Exercise aim => Find the string "tries" in the listing and report every line that has it.
------------
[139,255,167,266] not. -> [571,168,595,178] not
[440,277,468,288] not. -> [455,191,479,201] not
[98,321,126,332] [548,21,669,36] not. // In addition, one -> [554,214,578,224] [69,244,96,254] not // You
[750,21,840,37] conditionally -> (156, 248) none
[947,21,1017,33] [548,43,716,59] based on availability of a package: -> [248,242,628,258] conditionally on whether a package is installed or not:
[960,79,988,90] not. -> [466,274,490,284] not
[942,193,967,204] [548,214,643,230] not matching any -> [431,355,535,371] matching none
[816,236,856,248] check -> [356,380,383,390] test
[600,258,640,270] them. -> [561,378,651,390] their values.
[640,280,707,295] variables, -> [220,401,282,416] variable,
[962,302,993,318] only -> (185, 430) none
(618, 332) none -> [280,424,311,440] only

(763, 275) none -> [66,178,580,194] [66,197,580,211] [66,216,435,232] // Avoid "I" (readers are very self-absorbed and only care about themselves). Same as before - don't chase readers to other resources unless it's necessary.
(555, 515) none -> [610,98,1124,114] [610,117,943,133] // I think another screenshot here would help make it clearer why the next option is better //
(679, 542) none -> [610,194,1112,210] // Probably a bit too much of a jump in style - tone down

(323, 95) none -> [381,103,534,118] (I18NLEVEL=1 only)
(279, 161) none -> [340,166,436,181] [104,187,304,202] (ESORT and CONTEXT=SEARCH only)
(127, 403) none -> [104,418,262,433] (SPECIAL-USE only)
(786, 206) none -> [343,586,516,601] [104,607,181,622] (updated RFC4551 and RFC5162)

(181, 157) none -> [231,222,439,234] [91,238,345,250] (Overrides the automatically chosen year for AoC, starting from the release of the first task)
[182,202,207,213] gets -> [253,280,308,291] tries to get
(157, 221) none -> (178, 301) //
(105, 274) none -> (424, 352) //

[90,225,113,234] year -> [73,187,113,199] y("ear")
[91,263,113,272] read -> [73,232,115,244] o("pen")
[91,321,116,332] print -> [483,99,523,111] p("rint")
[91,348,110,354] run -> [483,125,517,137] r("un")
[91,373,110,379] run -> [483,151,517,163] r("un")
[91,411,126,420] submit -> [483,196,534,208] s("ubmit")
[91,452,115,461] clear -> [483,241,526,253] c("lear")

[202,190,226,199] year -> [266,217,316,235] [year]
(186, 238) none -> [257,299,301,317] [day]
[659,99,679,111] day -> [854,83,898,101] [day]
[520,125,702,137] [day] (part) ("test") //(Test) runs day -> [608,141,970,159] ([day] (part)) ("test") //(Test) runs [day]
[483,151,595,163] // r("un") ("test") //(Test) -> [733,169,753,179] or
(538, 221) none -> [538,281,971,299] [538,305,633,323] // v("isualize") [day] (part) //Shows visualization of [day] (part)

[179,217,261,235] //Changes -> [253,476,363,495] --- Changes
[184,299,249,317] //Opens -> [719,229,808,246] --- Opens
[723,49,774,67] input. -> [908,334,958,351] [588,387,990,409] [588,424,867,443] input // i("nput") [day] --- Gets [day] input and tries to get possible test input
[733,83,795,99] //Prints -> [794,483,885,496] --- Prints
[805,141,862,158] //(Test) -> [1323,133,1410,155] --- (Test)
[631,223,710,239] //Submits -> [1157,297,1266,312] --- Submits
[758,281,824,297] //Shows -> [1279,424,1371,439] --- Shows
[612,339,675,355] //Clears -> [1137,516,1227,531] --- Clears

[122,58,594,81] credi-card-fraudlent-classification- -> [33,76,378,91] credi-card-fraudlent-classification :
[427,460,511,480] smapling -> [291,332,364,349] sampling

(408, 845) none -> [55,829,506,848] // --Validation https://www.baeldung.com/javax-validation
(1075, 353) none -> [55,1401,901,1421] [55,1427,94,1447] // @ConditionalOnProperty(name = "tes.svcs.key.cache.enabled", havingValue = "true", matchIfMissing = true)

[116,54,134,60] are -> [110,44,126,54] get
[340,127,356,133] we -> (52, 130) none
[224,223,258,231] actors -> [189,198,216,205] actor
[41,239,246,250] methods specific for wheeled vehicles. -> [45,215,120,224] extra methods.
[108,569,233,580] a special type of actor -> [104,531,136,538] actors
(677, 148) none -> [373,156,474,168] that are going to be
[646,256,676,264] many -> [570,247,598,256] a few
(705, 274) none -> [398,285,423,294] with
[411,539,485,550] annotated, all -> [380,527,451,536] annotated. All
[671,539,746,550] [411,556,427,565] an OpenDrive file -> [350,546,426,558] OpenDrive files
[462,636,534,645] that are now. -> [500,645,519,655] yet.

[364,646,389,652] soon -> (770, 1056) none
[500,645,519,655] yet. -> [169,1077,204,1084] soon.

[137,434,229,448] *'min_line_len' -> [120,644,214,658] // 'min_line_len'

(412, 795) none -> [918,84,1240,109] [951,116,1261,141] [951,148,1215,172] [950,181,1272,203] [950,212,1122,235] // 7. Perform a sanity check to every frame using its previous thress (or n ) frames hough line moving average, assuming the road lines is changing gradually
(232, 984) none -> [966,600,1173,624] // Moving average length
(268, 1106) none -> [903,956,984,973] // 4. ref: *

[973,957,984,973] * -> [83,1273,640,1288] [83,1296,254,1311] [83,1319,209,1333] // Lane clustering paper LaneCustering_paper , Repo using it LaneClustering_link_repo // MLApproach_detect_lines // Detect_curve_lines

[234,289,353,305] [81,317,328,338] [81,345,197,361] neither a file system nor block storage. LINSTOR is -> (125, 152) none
------------
Answer to the problem =>
[182,202,207,213] gets -> [253,280,308,291] tries to get
[723,49,774,67] input. -> [908,334,958,351] [588,387,990,409] [588,424,867,443] input // i("nput") [day] --- Gets [day] input and tries to get possible test input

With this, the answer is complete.